-- PROBLEM TO SOLVE --
Reprint the lines below as they are, minus the pictures.

(Source data)
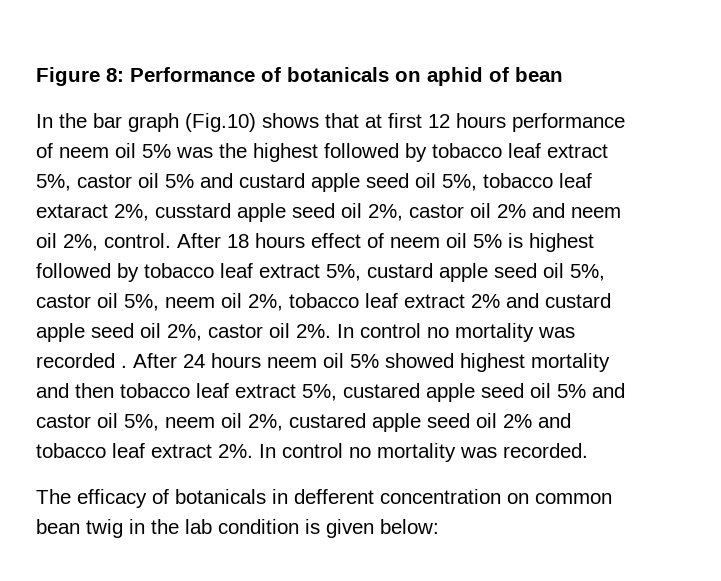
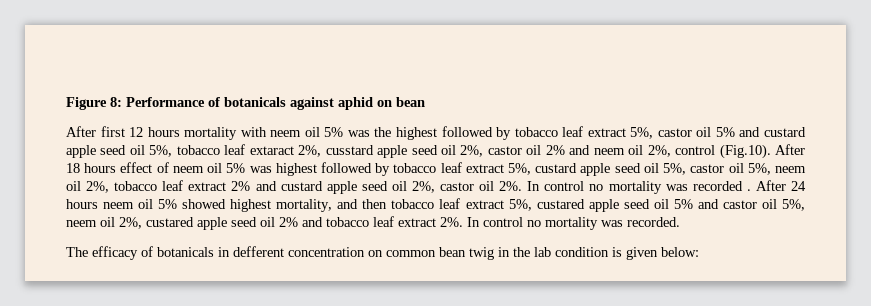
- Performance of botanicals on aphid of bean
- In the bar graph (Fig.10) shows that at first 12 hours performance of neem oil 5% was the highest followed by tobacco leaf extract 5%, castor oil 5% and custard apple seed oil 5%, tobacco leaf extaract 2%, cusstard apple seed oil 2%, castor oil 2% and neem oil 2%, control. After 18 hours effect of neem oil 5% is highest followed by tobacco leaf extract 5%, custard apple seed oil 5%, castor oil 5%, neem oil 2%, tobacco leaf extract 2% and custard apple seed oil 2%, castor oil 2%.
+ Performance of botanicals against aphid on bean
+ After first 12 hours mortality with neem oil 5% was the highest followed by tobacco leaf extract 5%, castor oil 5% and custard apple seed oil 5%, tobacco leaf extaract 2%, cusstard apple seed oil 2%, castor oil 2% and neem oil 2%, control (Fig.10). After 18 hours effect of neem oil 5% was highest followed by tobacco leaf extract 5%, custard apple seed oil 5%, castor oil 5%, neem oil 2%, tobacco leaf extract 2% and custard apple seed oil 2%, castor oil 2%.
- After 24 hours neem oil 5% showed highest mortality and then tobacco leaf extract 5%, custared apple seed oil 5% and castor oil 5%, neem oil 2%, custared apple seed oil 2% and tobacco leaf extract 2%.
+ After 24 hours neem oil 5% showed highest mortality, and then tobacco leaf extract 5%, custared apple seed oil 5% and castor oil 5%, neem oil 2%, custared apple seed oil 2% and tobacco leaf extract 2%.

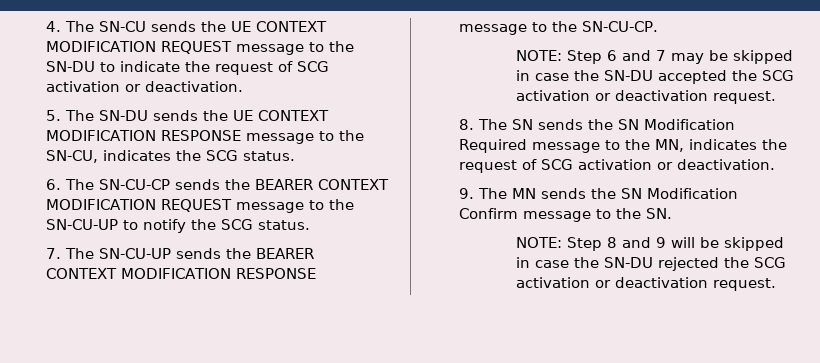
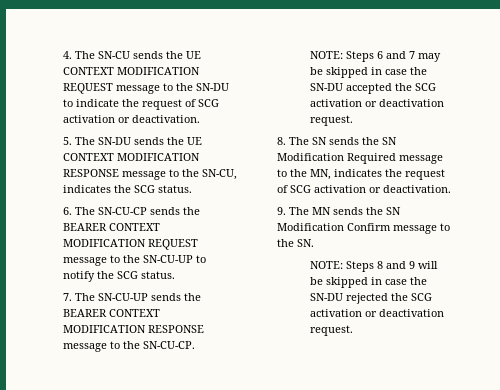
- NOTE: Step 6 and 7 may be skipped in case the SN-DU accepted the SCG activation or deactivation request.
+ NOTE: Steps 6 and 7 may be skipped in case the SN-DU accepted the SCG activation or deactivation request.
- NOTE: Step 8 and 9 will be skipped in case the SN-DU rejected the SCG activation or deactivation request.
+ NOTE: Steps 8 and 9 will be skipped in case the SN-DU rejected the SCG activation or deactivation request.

-- YOUR RESPONSE --
- Performance of botanicals on aphid of bean
- In the bar graph (Fig.10) shows that at first 12 hours performance of neem oil 5% was the highest followed by tobacco leaf extract 5%, castor oil 5% and custard apple seed oil 5%, tobacco leaf extaract 2%, cusstard apple seed oil 2%, castor oil 2% and neem oil 2%, control. After 18 hours effect of neem oil 5% is highest followed by tobacco leaf extract 5%, custard apple seed oil 5%, castor oil 5%, neem oil 2%, tobacco leaf extract 2% and custard apple seed oil 2%, castor oil 2%.
+ Performance of botanicals against aphid on bean
+ After first 12 hours mortality with neem oil 5% was the highest followed by tobacco leaf extract 5%, castor oil 5% and custard apple seed oil 5%, tobacco leaf extaract 2%, cusstard apple seed oil 2%, castor oil 2% and neem oil 2%, control (Fig.10). After 18 hours effect of neem oil 5% was highest followed by tobacco leaf extract 5%, custard apple seed oil 5%, castor oil 5%, neem oil 2%, tobacco leaf extract 2% and custard apple seed oil 2%, castor oil 2%.
- After 24 hours neem oil 5% showed highest mortality and then tobacco leaf extract 5%, custared apple seed oil 5% and castor oil 5%, neem oil 2%, custared apple seed oil 2% and tobacco leaf extract 2%.
+ After 24 hours neem oil 5% showed highest mortality, and then tobacco leaf extract 5%, custared apple seed oil 5% and castor oil 5%, neem oil 2%, custared apple seed oil 2% and tobacco leaf extract 2%.

- NOTE: Step 6 and 7 may be skipped in case the SN-DU accepted the SCG activation or deactivation request.
+ NOTE: Steps 6 and 7 may be skipped in case the SN-DU accepted the SCG activation or deactivation request.
- NOTE: Step 8 and 9 will be skipped in case the SN-DU rejected the SCG activation or deactivation request.
+ NOTE: Steps 8 and 9 will be skipped in case the SN-DU rejected the SCG activation or deactivation request.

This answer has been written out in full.